Try to dig the land below the grass and you will be more amazed. A root of grass is tiny, weak, fragile …. but flexible. In my opinion, the survival ability of grasses come from the flexibility of their root to tangle each other. The root of grasses can grow even longer than their leaves and travel inside the soil. If you want to get rid off the grass you should be sure not to leave any trace of root because they still can grow. I respect grass of how they able to survive in silent, with minor caring of human being! Furthermore, don’t forget the importance of grasses in the history of mankind’s evolution. It is used to make papers, to feed animal that we eat (hallo…beef lover, let’s thanks to the grasses) or simply to give us a comfort bed to lay on it in under sunset, hearing the whisper of wind. 🙂 Similar character of root is shown by bamboo. Once you decide to grow bamboo in your back yard, be ready to work hard to get rid off it.
My brain rang out when one day accidentally I paid attention to the cactus of my flat mate. I don’t like cactus and I don’t understand why some people are crazy about it. I can not see the beauty of the cactus even though when some of them sometimes are in bloom. For me, this plant symbolize arrogant personality.
“You are like a rose. You are beautifull but your thorn seems to me saying that you don’t want me to walk closer to you. You are untouchable.”
That is my favorite quote when I am broken heart. But now..i think i have new symbol to describe the situation when someone wants to send you to the moon : cactus.
Cactus is a member of the plant family Cactaceae, a native to Americas. As they able to live in the extreme environments where water is rare; their thorns, spines (they are infact modified leaves)are important to conserve water, to defend themself against the water-seeking animal and to protect themself against the excessive sunlight.

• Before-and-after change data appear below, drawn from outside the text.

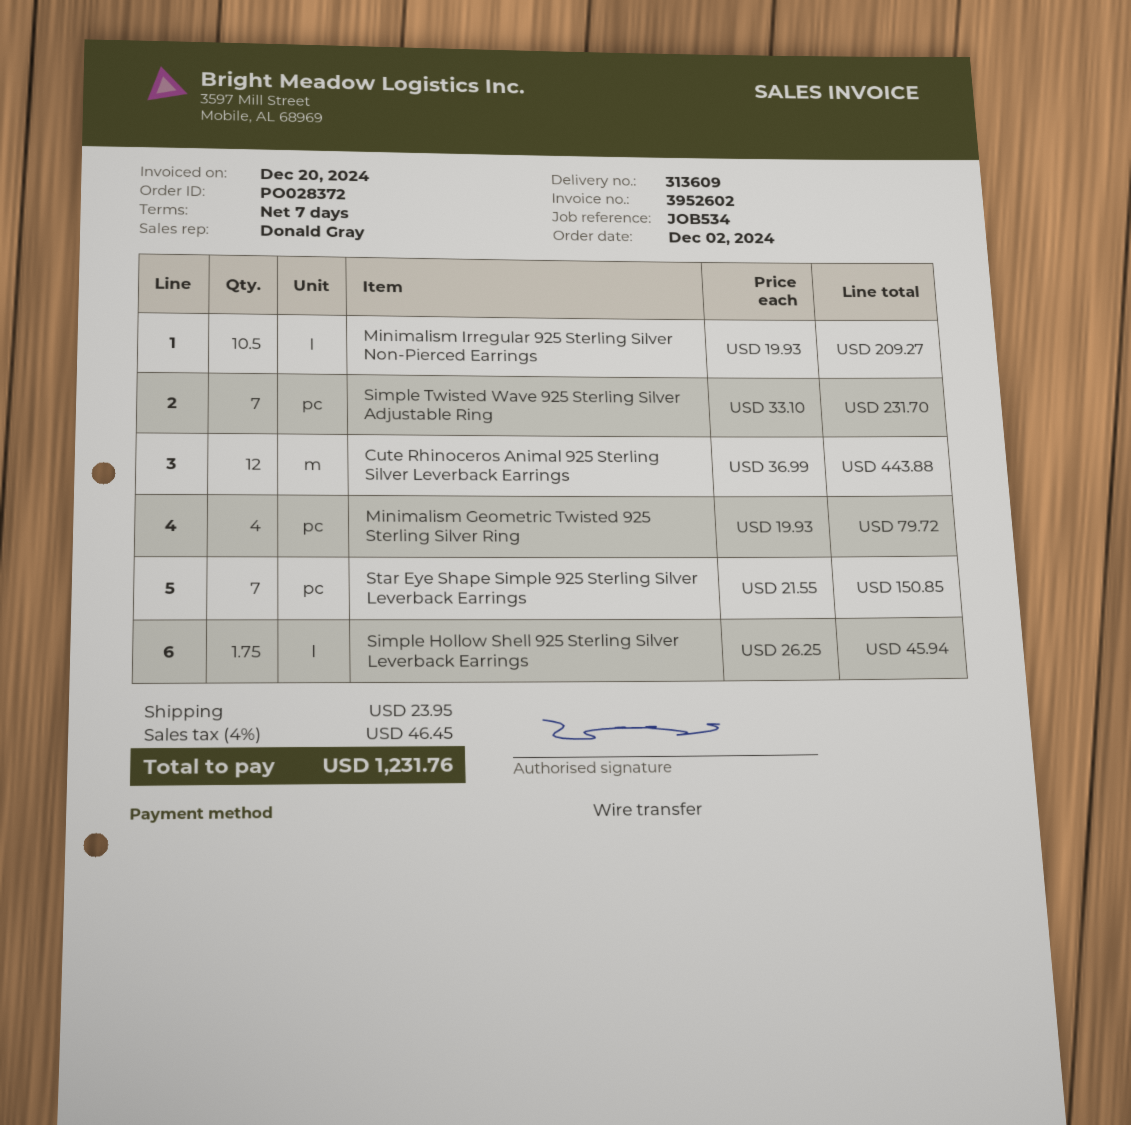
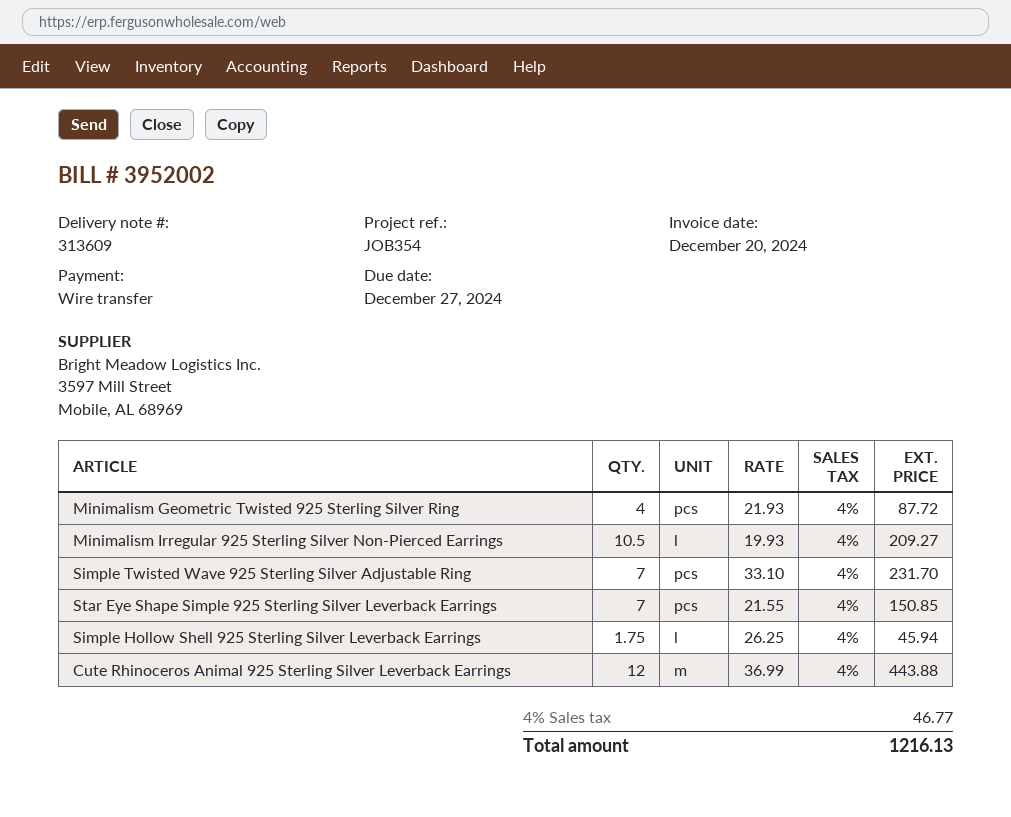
invoice number: 3952602 -> 3952002
reference: JOB534 -> JOB354
Minimalism Geometric Twisted 925 Sterling Silver Ring: 4 x 19.93 = 79.72 -> 4 x 21.93 = 87.72
shipping: 23.95 -> none
tax: 4% = 46.45 -> 4% = 46.77
total: 1231.76 -> 1216.13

I still believe that human being is created basically as a good person. However, the interaction with other people may leave behind deep and strong memories that can be either good or bad for the future. The social tension also can influence really hard circumstance to handle.
I have strange idea that history of a nation should be written down more personal. I know that it will not be easy, because the most difficult part is to be honest to our self, destroy the mask that we are used to wear and admit it to the world. Behind the most objective decisions, behind the man who decides, there is always a personal history that influence the decision. As once Hilary Clinton said during her running to White House, “It (this election) takes me personally“. Furthermore, what is the reason behind my cold behavior to my parent, to my flatmate, to my colleagues, to the one that I love so much? One of the reason may come from the basic need to survive, to conserve my existence, to protect my self. A mask. Just like the role of spines of cactus.

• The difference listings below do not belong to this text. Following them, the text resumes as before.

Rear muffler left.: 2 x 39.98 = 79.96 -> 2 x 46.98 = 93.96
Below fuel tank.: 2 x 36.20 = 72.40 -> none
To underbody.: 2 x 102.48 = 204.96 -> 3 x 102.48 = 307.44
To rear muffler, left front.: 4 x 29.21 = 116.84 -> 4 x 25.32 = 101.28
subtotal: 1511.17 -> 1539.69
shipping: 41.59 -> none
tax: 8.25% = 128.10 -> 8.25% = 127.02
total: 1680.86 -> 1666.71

Recently I decided to said this to the one I love so much, ” I am sorry, I can no longer express my cares to you. The more I express my cares to you, the deeper my love for you, the more you become my cocaine. I am afraid.” And yeah… I become the cactus itself, in order to protect my self of being addicted of him. I started to grow my thorns in both direction, inside and outside. Hurting my self and him. A very deep breath….
Karlsruhe, 26 September 2009.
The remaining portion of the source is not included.